Для определения специфичности набора для идентификации гемагглютинирующего вирусного агента гриппа птиц при его выделении из патологического материала, применяли референтные антигены ВГП подтипов H1-H16 производства Итальянского института зоопрофилактики (IZSVe, Италия). Данные реакции представлены в таблице 7. Результат учитывается качественно - при выпадении «зонтика» на дне лунки. Так полученная гипериммунная сыворотка на штамм «А/duck/Vladimir/1121/21 H5N2» вируса гриппа птиц подтипа Н5 и на штамм «А/chicken/Vladimir/1138/2021 H7N2» вируса гриппа птиц подтипа Н7 показали четкую специфичность, реагируя только с антигенами H5N1, H5N3 и H7N1, H7N3, соответственно.To determine the specificity of the kit for identifying the hemagglutinating viral agent of avian influenza when it is isolated from pathological material, reference antigens of AIV subtypes H1-H16 produced by the Italian Institute of Zoological Prevention (IZSVe, Italy) were used. These reactions are presented in Table 7. The result is taken into account qualitatively - when the “umbrella” falls out at the bottom of the hole. The resulting hyperimmune serum for the strain “A/duck/Vladimir/1121/21 H5N2” of the avian influenza virus of the H5 subtype and for the strain “A/chicken/Vladimir/1138/2021 H7N2” of the avian influenza virus of the H7 subtype showed clear specificity, reacting only with antigens H5N1, H5N3 and H7N1, H7N3, respectively.

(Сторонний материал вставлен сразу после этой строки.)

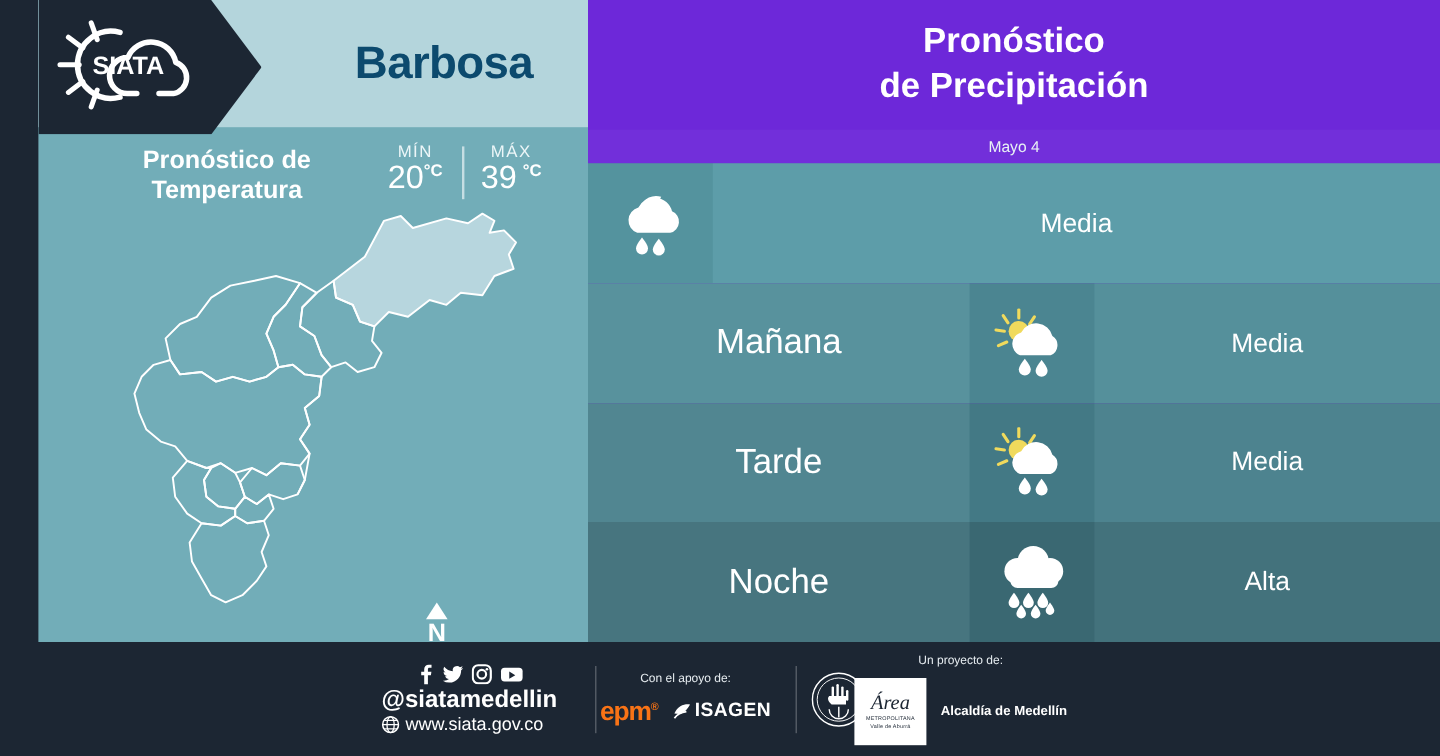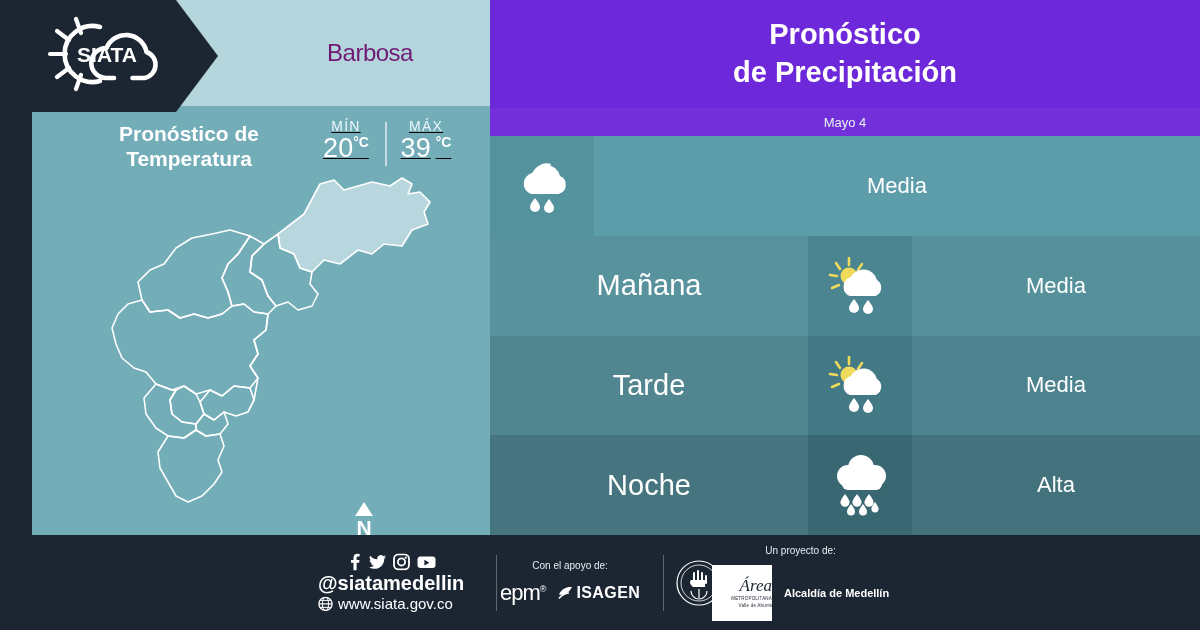--- a/index.html
+++ b/index.html
@@ -42,8 +42,8 @@
     position: absolute; left: 186px; top: 0;
     width: 304px; height: 106px;
     display: flex; align-items: center; justify-content: center;
-    font-size: 24px; font-weight: normal;
-    color: #701a75;
+    font-size: 38px; font-weight: bold;
+    color: #0c4a6e;
     letter-spacing: -0.5px;
   }
 

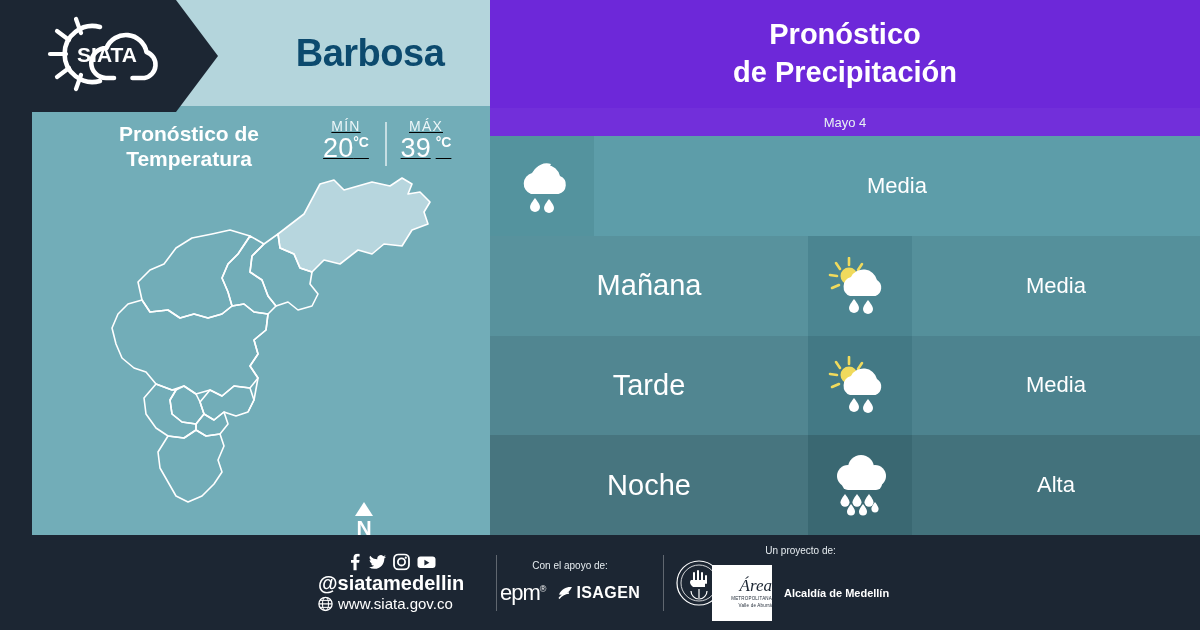--- a/index.html
+++ b/index.html
@@ -62,7 +62,7 @@
     line-height: 1.18;
     padding-top: 4px;
   }
-  .temp-values { display: flex; align-items: flex-start; text-decoration: underline; }
+  .temp-values { display: flex; align-items: flex-start; }
   .temp-cell {
     width: 78px; text-align: center;
     color: #ffffff;

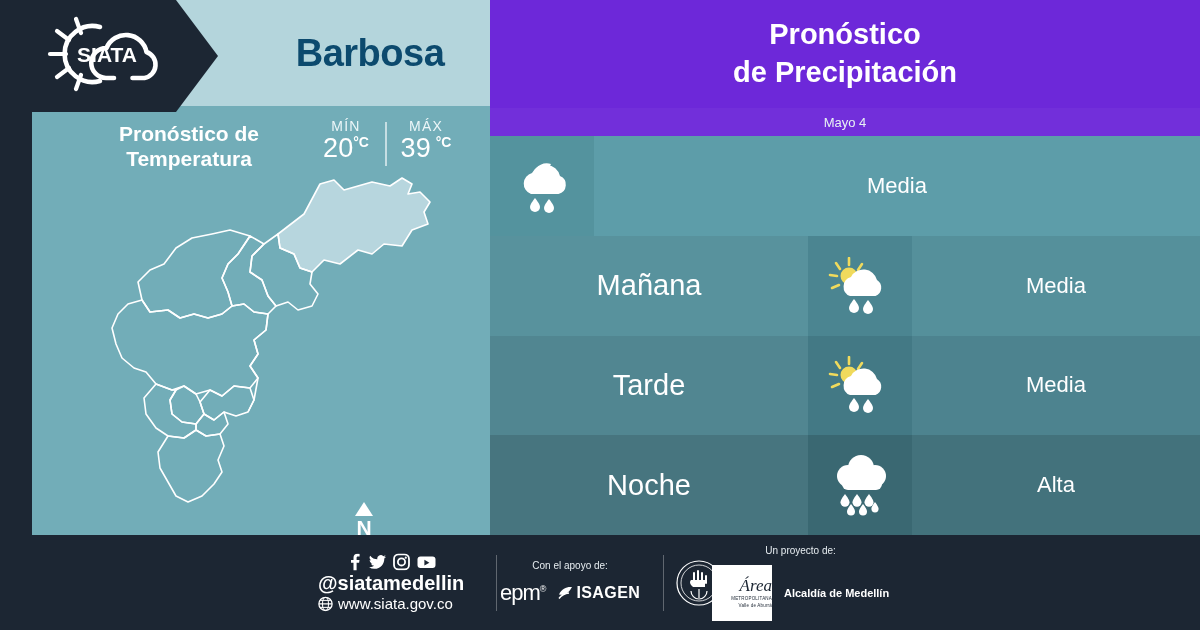--- a/index.html
+++ b/index.html
@@ -179,7 +179,7 @@
   }
   .f-cap { font-size: 10px; margin-bottom: 9px; color: #e6ecf0; }
   .f-logos { display: flex; align-items: center; gap: 13px; justify-content: center; }
-  .epm-logo { font-size: 22px; font-weight: normal; letter-spacing: -1px; color: #ffffff; }
+  .epm-logo { font-size: 22px; font-weight: bold; letter-spacing: -1px; color: #f97316; }
   .epm-logo sup { font-size: 9px; vertical-align: super; }
   .isagen-logo { font-size: 16px; font-weight: bold; letter-spacing: .4px; color: #fff; display:flex; align-items:center; gap:3px; }
   .f-project {

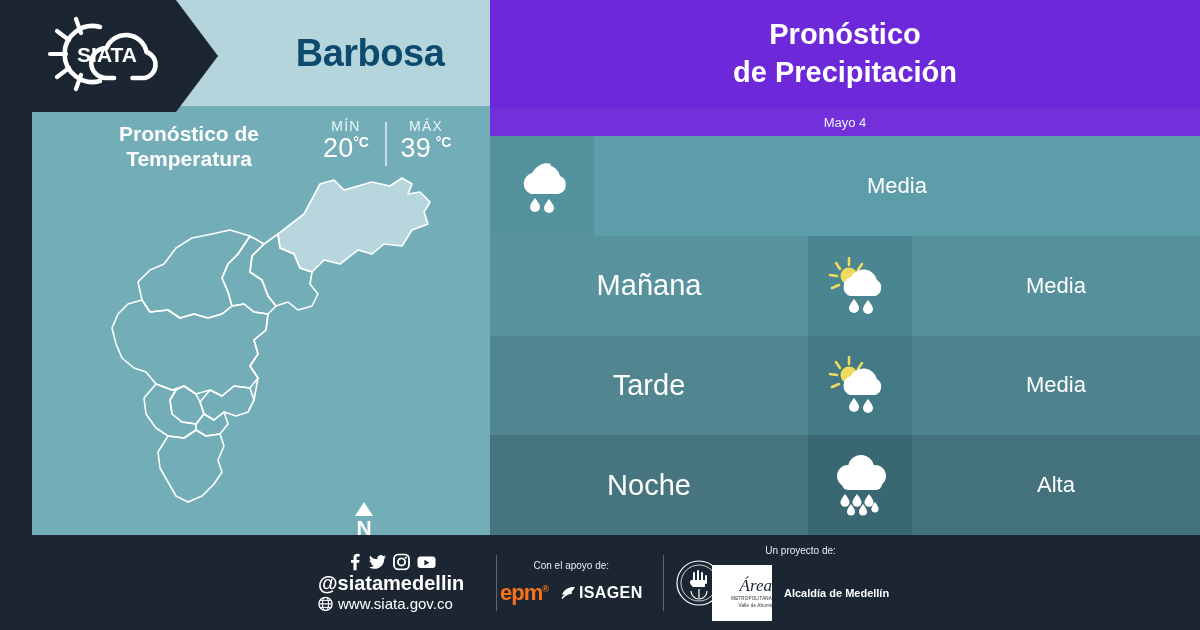--- a/index.html
+++ b/index.html
@@ -190,7 +190,7 @@
   .f-proj-logos { display: flex; align-items: center; gap: 12px; }
   .alcaldia-txt { font-size: 11px; font-weight: bold; color: #fff; }
   .udea-seal { width: 46px; height: 46px; }
-  .area-logo { width: 60px; height: 56px; background: #fff; display: flex; flex-direction: column; align-items: flex-end; justify-content: center; }
+  .area-logo { width: 60px; height: 56px; background: #fff; display: flex; flex-direction: column; align-items: center; justify-content: center; }
   .area-script { font-family: "Liberation Serif", serif; font-style: italic; font-size: 17px; color: #1c2633; line-height: 1; }
   .area-sub { font-size: 4.5px; color: #1c2633; letter-spacing: .2px; margin-top: 2px; text-align:center; }
 </style>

Пример 6. Определение диагностической чувствительности диагностического набораExample 6: Determination of diagnostic sensitivity of a diagnostic kit
Для сравнения результатов выявления антител к вирусу гриппа птиц в РТГА с помощью разработанного диагностического набора (предлагаемое изобретение) и наборов антигенов других производителей - IZSVe (Италия) и GD (Нидерланды), было исследовано 20 сывороток крови от цыплят, иммунизированных вакцинами с использованием различных изолятов вируса гриппа птиц подтипа Н5 и 20 проб сывороток иммунизированных изолятами подтипа Н7. Сыворотки были отобраны спустя 30 суток после иммунизации. Пробы предварительно были исследованы в иммуноферментном анализе с использованием набора производства ФГБУ «ВНИИЗЖ». Результаты представлены в таблицах 8 и 9.To compare the results of detecting antibodies to the avian influenza virus in the RTGA using the developed diagnostic kit (the proposed invention) and sets of antigens from other manufacturers - IZSVe (Italy) and GD (Netherlands), 20 blood sera from chickens immunized with vaccines using various isolates were examined avian influenza virus subtype H5 and 20 serum samples immunized with isolates of subtype H7. Sera were collected 30 days after immunization. The samples were previously examined in an enzyme immunoassay using a kit produced by the Federal State Budgetary Institution "ARRIAH". The results are presented in Tables 8 and 9.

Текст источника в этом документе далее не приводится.